• WORK REQUEST
For this exercise, copy each line of the records that contains the word "should".

• DATA SHOWN
※

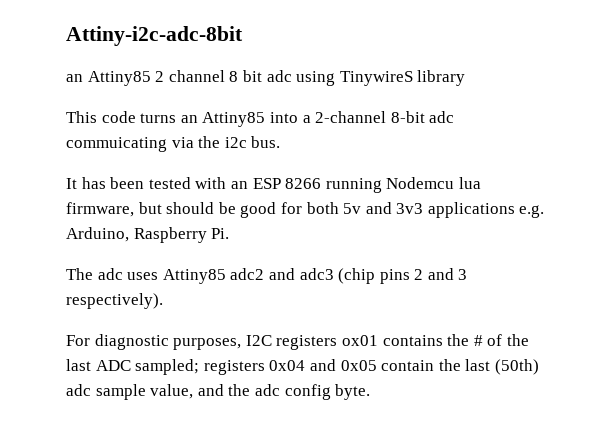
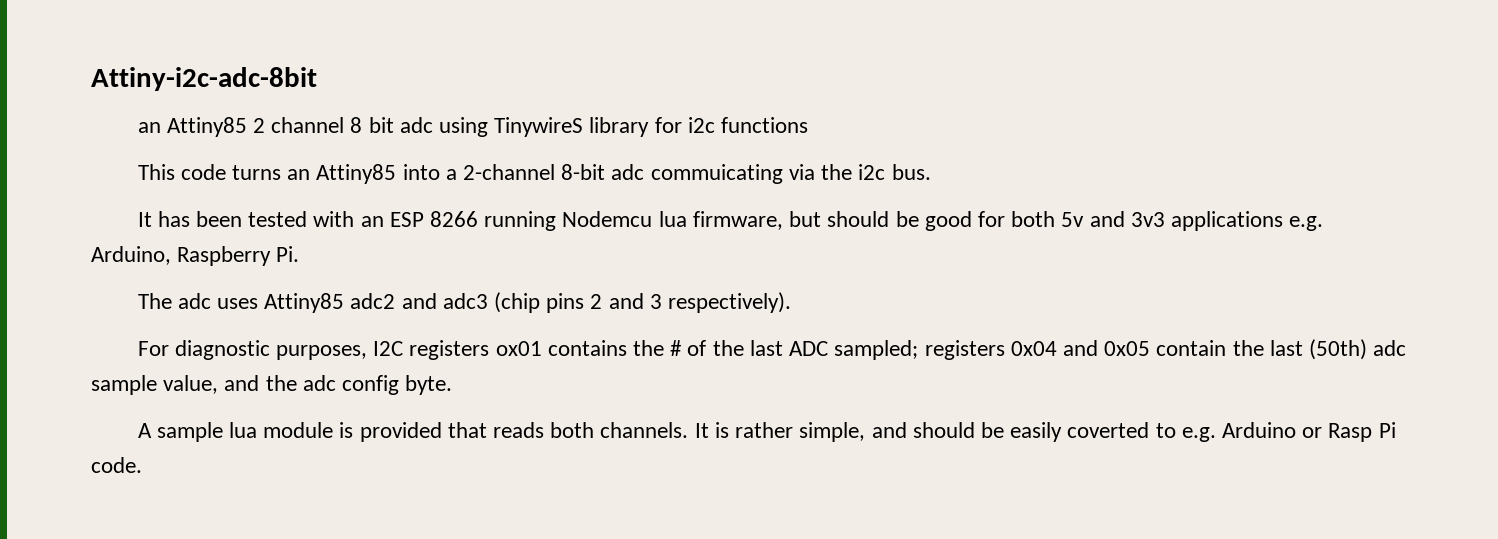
(466, 78) none -> [654,117,809,133] for i2c functions
(371, 392) none -> [137,422,1396,442] [91,457,142,473] // A sample lua module is provided that reads both channels. It is rather simple, and should be easily coverted to e.g. Arduino or Rasp Pi code.

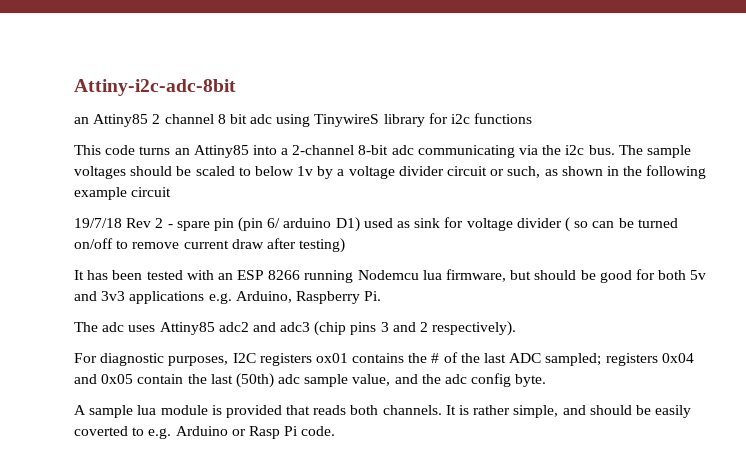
[650,164,783,184] commuicating -> [417,145,515,158] communicating
(931, 172) none -> [618,145,691,158] [74,165,707,179] [74,187,172,200] [74,217,678,232] [74,238,346,253] The sample voltages should be scaled to below 1v by a voltage divider circuit or such, as shown in the following example circuit // 19/7/18 Rev 2 - spare pin (pin 6/ arduino D1) used as sink for voltage divider ( so can be turned on/off to remove current draw after testing)
[590,293,662,309] 2 and 3 -> [380,322,429,332] 3 and 2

※

• RESPONSE AREA
(371, 392) none -> [137,422,1396,442] [91,457,142,473] // A sample lua module is provided that reads both channels. It is rather simple, and should be easily coverted to e.g. Arduino or Rasp Pi code.
(931, 172) none -> [618,145,691,158] [74,165,707,179] [74,187,172,200] [74,217,678,232] [74,238,346,253] The sample voltages should be scaled to below 1v by a voltage divider circuit or such, as shown in the following example circuit // 19/7/18 Rev 2 - spare pin (pin 6/ arduino D1) used as sink for voltage divider ( so can be turned on/off to remove current draw after testing)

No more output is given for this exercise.